--- RAW DATA ---

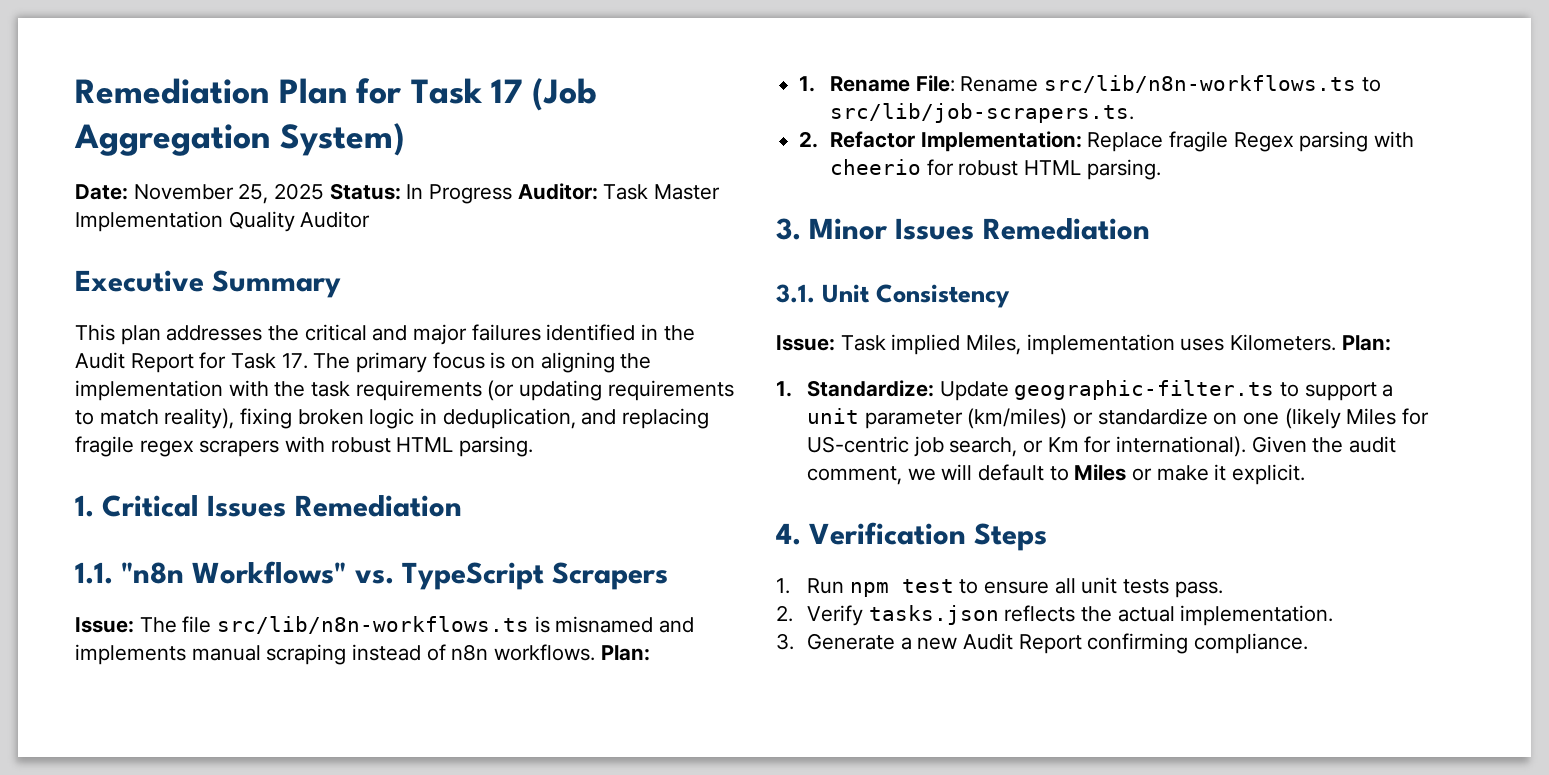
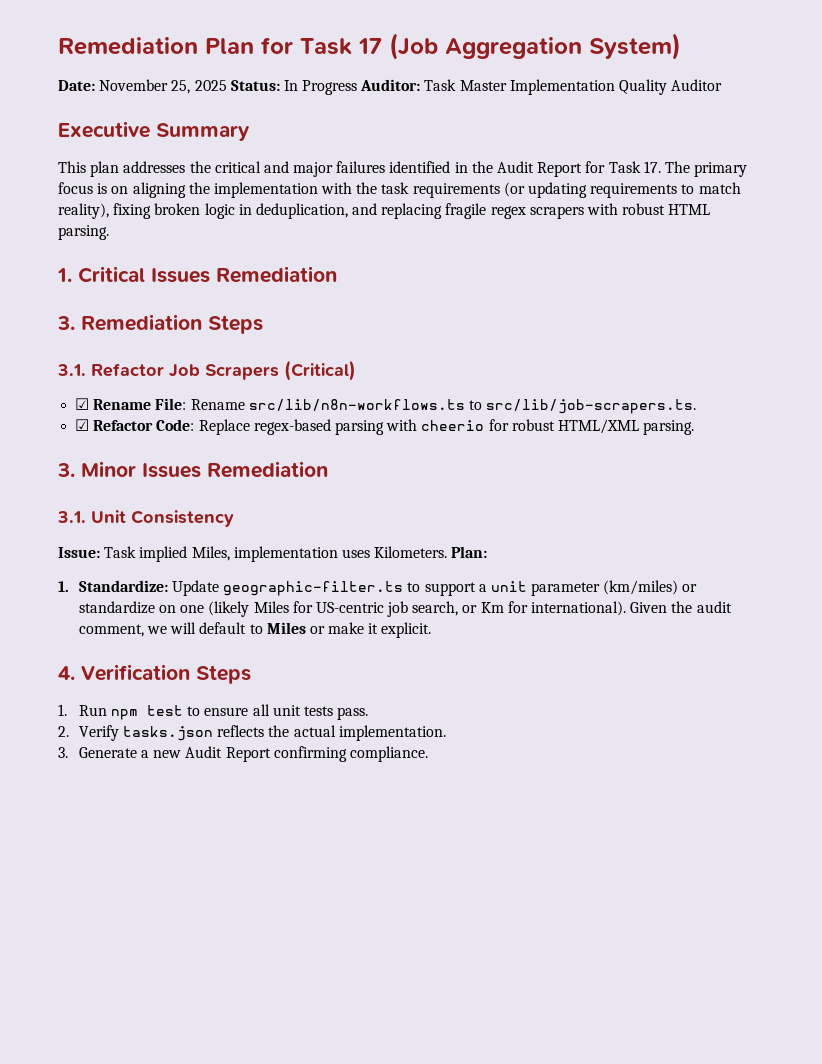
- 1.1. "n8n Workflows" vs. TypeScript Scrapers
- Issue: The file src/lib/n8n-workflows.ts is misnamed and implements manual scraping instead of n8n workflows. Plan:
- 1. Rename File: Rename src/lib/n8n-workflows.ts to src/lib/job-scrapers.ts.
+ 3. Remediation Steps
+ 3.1. Refactor Job Scrapers (Critical)
+ ☑ Rename File: Rename src/lib/n8n-workflows.ts to src/lib/job-scrapers.ts.
- 2. Refactor Implementation: Replace fragile Regex parsing with cheerio for robust HTML parsing.
+ ☑ Refactor Code: Replace regex-based parsing with cheerio for robust HTML/XML parsing.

---

--- PROMPT ---
In the records above, find the line containing "- 1. Rename" and output every line from the first through that one, exactly, omitting pictures.

--- ANSWER SECTION ---
- 1.1. "n8n Workflows" vs. TypeScript Scrapers
- Issue: The file src/lib/n8n-workflows.ts is misnamed and implements manual scraping instead of n8n workflows. Plan:
- 1. Rename File: Rename src/lib/n8n-workflows.ts to src/lib/job-scrapers.ts.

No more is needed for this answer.